As an aside, gaining access to this universe was not for the faint-hearted. The cost, had I divulged it to my parents, would have led to an immediate and firm, "NO". It cost £1.50 for every hour of connection, which in 1987 was not just an arm and a leg but probably a kidney thrown in for good measure. On top of this was a quarterly charge of £15 not to mention the call charges, which given the fact that British Telecom ruled the roost uncontested were significantly less than competitive. Still, with great things comes a great cost.

So, I eagerly logged into Compunet and connected to this brave, new world. It was called Multi User Dungeon (M.U.D. for short). Ha! I bet you thought I was going to say it was Fed, didn't you. That'll teach you to keep interrupting me. The first time I logged in, there were fourteen other players. This was really, seriously multi-user. I found the whole experience mind-blowing. I couldn't quite grasp that there were real, live people at other ends of the country who were typing words on their keyboard that I could see on my screen. It's difficult to imagine how I found it so amazing when it all seems so mundane these days. I guess I can relate it to a story that I was once told about my Grandfather. Apparently, the first time he was shown a radio, he walked round the back of it to see who was talking.
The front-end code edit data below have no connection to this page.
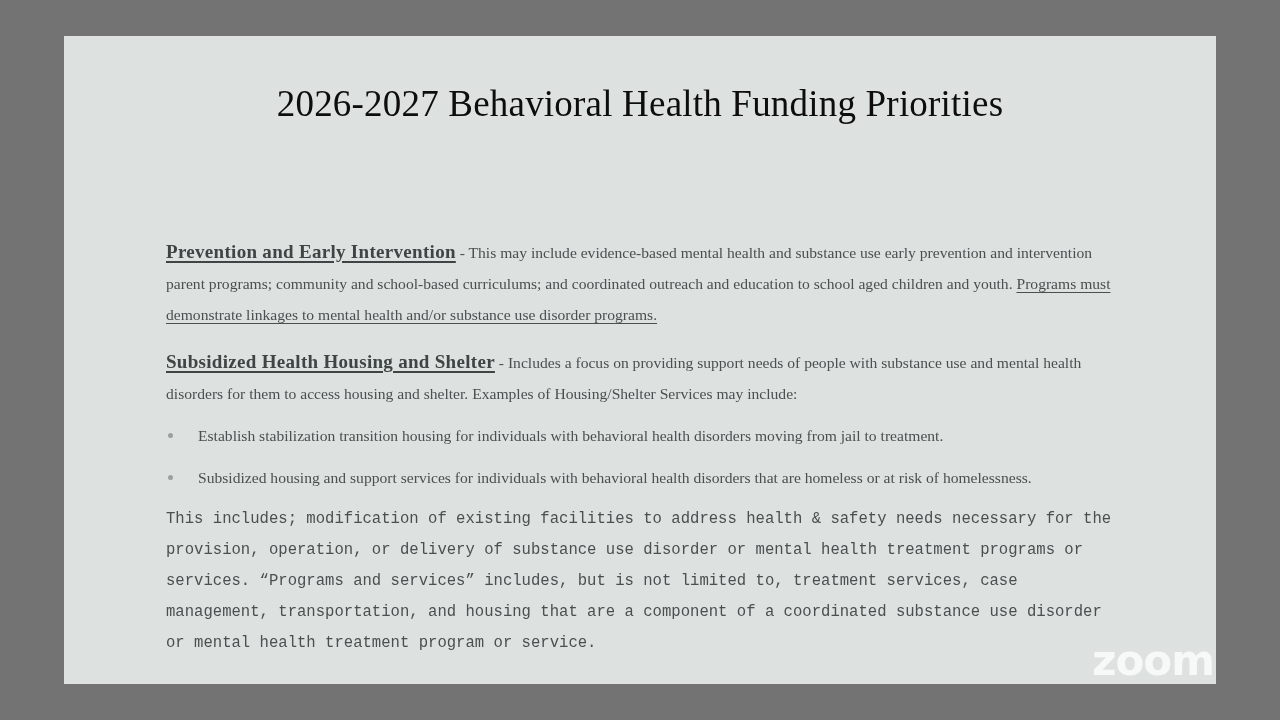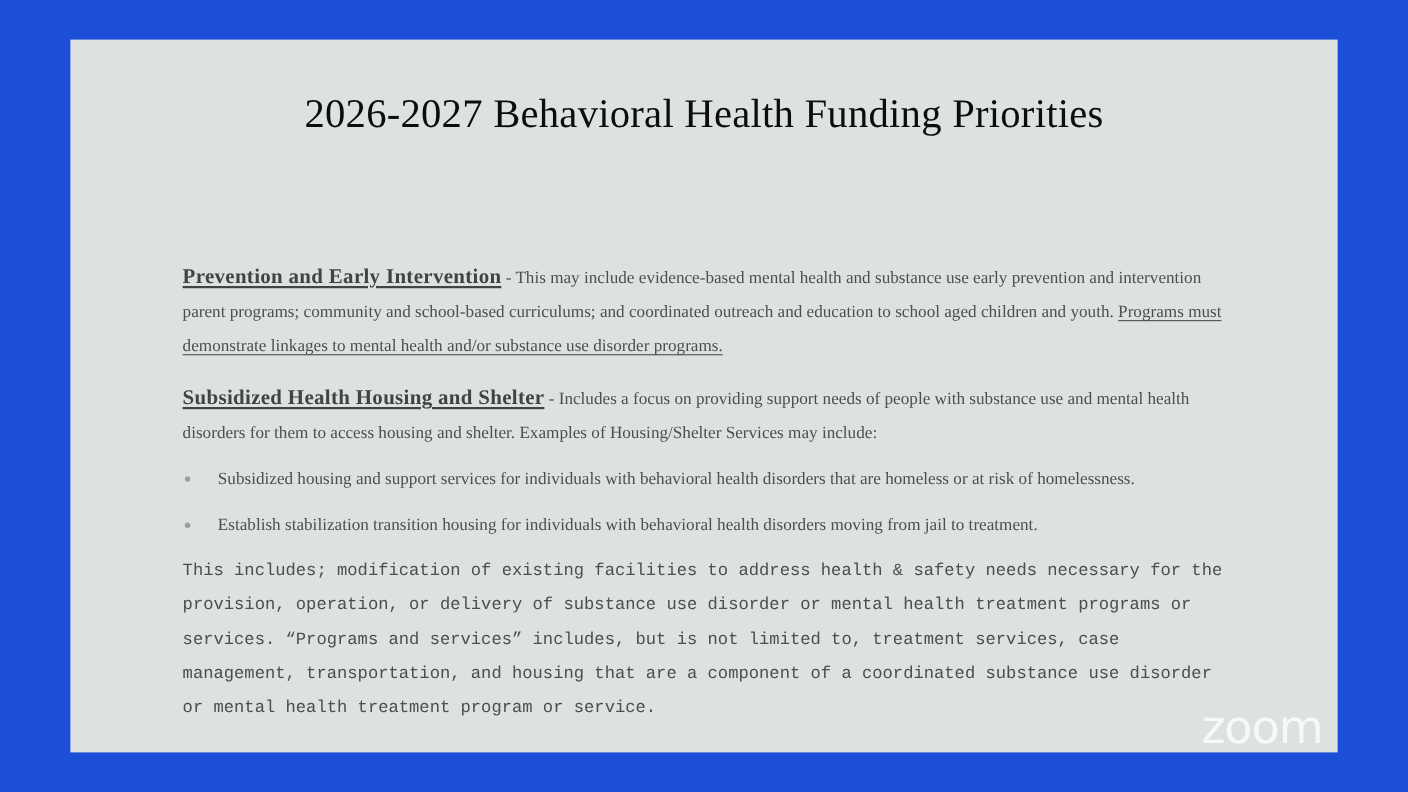"2026-2027 Behavioral Health Funding" .viewport { background: #1d4ed8 -> #737373 }
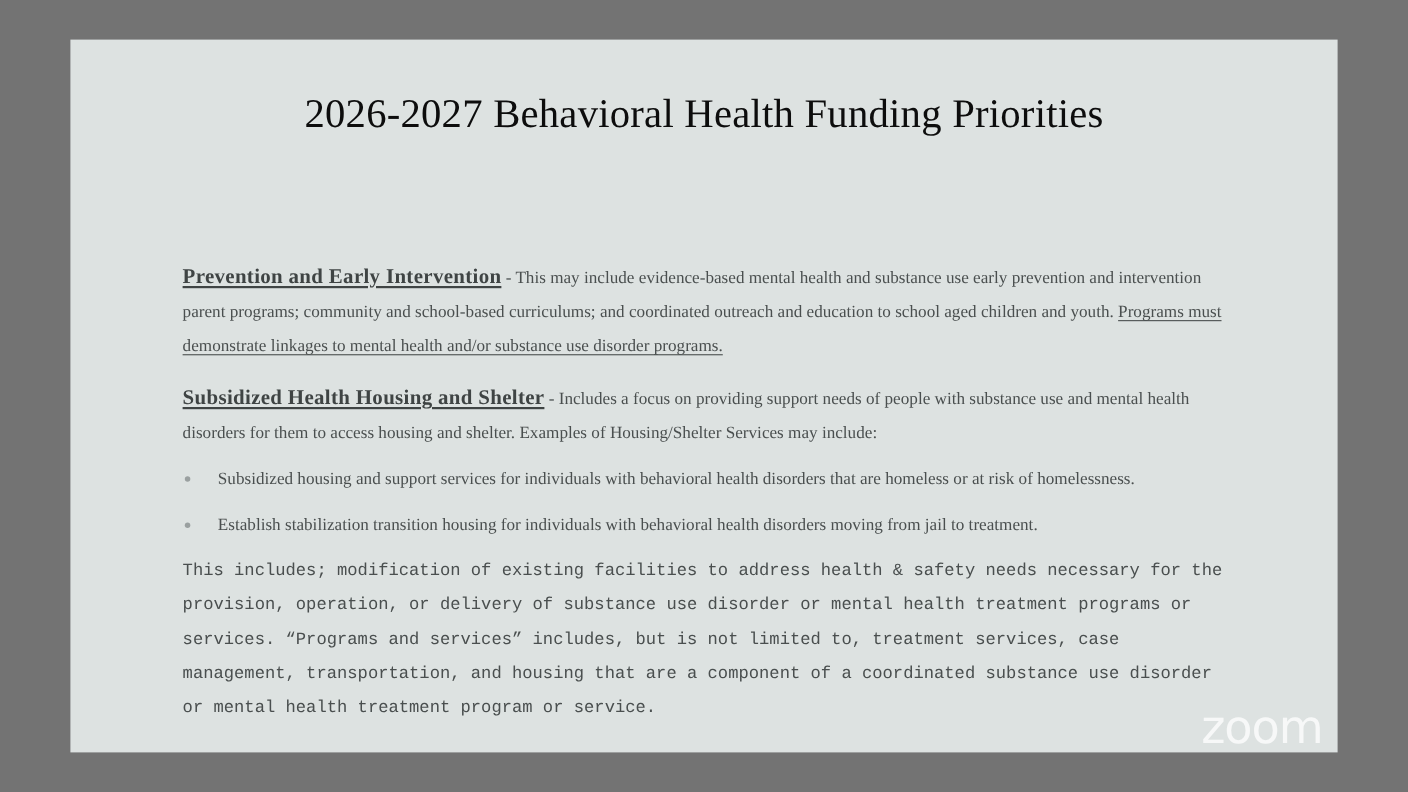"Subsidized housing and support services" li.bullet-item { order: before "Establish stabilization transition" -> after "Establish stabilization transition" }
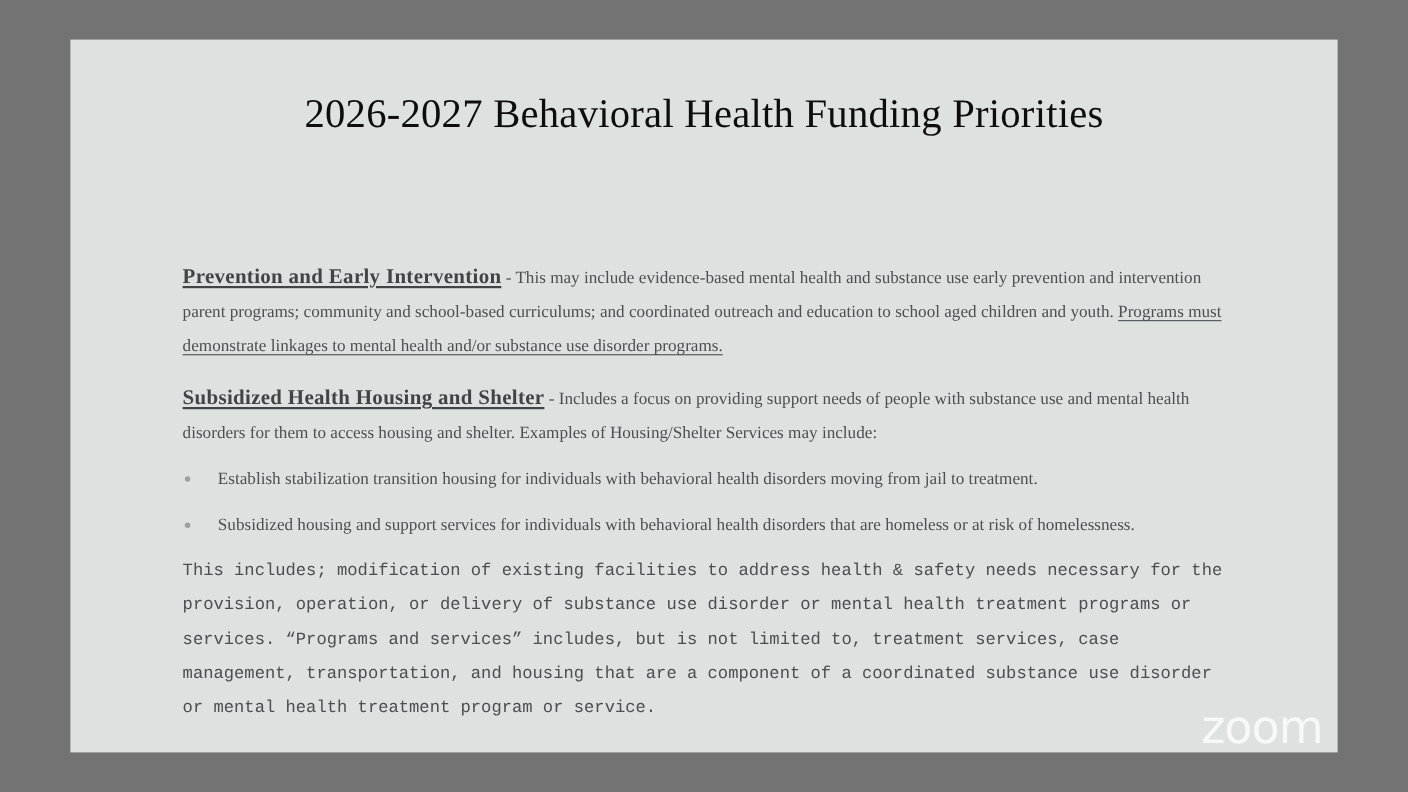"zoom" .zoom-watermark { font-weight: normal -> bold }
Anyway, after literally weeks of intensive dungeoning, dragoning, orcing and talking, I started to become bored of the game. I loved the social side of things but found the gameplay incredibly one-dimensional. However, I had invested many hours and much money in my character. Ironically, it was at this point that Compunet and British Telecom contrived to mismanage their relationship and close M.U.D. down. In its place was another game called Federation II which I steadfastly refused to play, waiting instead on the promised return of M.U.D. It never happened and after a few months I started to pay more attention to the positive feedback emanating from this new game. One point came across to me very clearly; there were no dungeons, dragons or orcs in Federation II and the players were having an impact on the game world; something that never happened in M.U.D.

So it wasn't until the Autumn of 1988 that I first logged into Federation II and read the words, "Knock hard. Life is deaf". And as an incredibly handsome young simian once commented, "Avoiding a cliche is not at all easy, you know" (well no-one else was going to quote me were they!). Fed II not only avoided the cliche of the time, it turned and kicked it up the backside on its way past.